Le collège classique est né d’une tradition éducative européenne qui remonte à la Renaissance et qui visait à former « l’honnête homme » et à préparer la relève du clergé catholique, lit-on dans l’introduction très documentée de l’essai. En 1950, précisent les auteurs, il existait 58 établissements de ce type au Québec. À partir principalement des archives de cinq d’entre eux (les collèges de Nicolet, de Montréal – celui des sulpiciens –, de Saint-Hyacinthe, de Sainte-Anne-de-la-Pocatière et de Sherbrooke), les trois historiens tentent de jeter un regard renouvelé sur cette institution fondamentale qui a perduré ici durant plus de 300 ans, soit depuis la fondation du Collège des jésuites, à Québec, en 1635, jusqu’en 1967 : c’est en effet cette année-là qu’eut lieu le virage radical qui a reconverti les collèges classiques et les petits séminaires en écoles secondaires ou en cégeps. Bien que n’appartenant pas à la génération qui l’a connue, les auteurs s’intéressent depuis plusieurs années à la vie collégiale d’autrefois, longtemps exclusivement masculine, et dont l’image demeure encore aujourd’hui bien vivante dans l’imaginaire collectif : son empreinte n’est-elle pas toujours attestée par les manifestations mémorielles que sont les conventums, les célébrations d’anniversaires de fondation, les publications de circonstances, les autobiographies d’anciens, l’inscription d’immeubles collégiaux au Répertoire du patrimoine culturel du Québec… ?
Dans Le collège classique pour garçons, Louise Bienvenue, Ollivier Hubert et Christine Hudon ont regroupé, avec ou sans modifications, des articles déjà publiés, sauf deux d’entre eux, dans des périodiques ou des ouvrages collectifs. Ils passent en revue les programmes éducatifs de plusieurs de ces maisons qui furent « le bastion de la bourgeoisie dominante » et examinent la rivalité entre la formation humaniste traditionnelle et la formation pratique que donnèrent parallèlement certains collèges et séminaires en offrant un cours commercial. Font également l’objet de considérations historiques et critiques la routine journalière des pensionnats, la séparation entretenue entre les pensionnaires et les externes, l’arrivée des communautés de frères, le rôle prépondérant de l’Église catholique en éducation. D’autres pages de l’essai sont consacrées à la figure des enseignants (des prêtres et des ecclésiastiques la plupart du temps), à la hiérarchie de ce corps professoral, à l’exercice (parfois violent) de l’autorité, aux infractions les plus courantes des élèves aux règlements. On y traite encore de la fraternité vécue dans ces milieux masculins, de la recherche et de la formation de la virilité, de l’absence de la femme en même temps que de son omniprésence dans l’imaginaire des élèves. On parle aussi de la contribution de communautés de religieuses au service matériel de ces institutions (cuisine, ménage, blanchissage), de l’entrée des sports au collège (« Mens sana in corpore sano »), des stratégies publicitaires utilisées pour attirer la clientèle…

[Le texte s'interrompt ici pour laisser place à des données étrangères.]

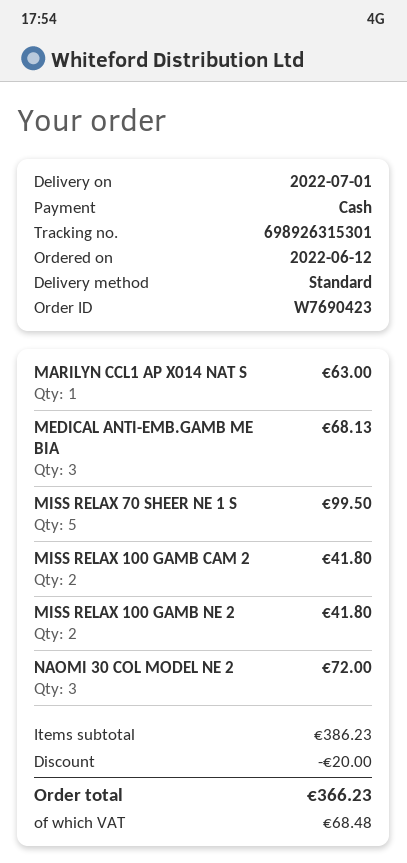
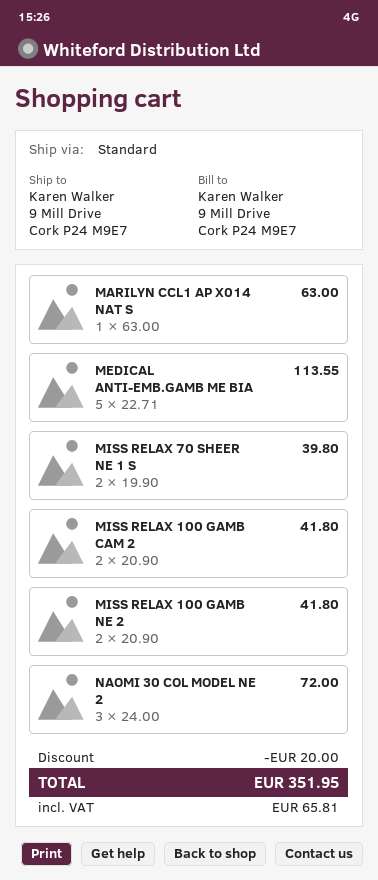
MEDICAL ANTI-EMB.GAMB ME BIA: 3 for 68.13 -> 5 for 113.55
MISS RELAX 70 SHEER NE 1 S: 5 for 99.50 -> 2 for 39.80
tax: 68.48 -> 65.81
total: 366.23 -> 351.95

Malgré la compétence avec laquelle ils abordent toutes ces questions, les auteurs sont bien conscients que leur étude comporte beaucoup de points à approfondir. Près de 50 ans après la fermeture des collèges et des séminaires, leur essai met en lumière le prestige qui a de tout temps auréolé l’image du cours classique, « ce fleuron du système éducatif d’avant la Révolution tranquille ». Un pertinent encart de douze pages de photos significatives prises entre les années 1870 et 1950 accompagne cet ensemble de textes de qualité.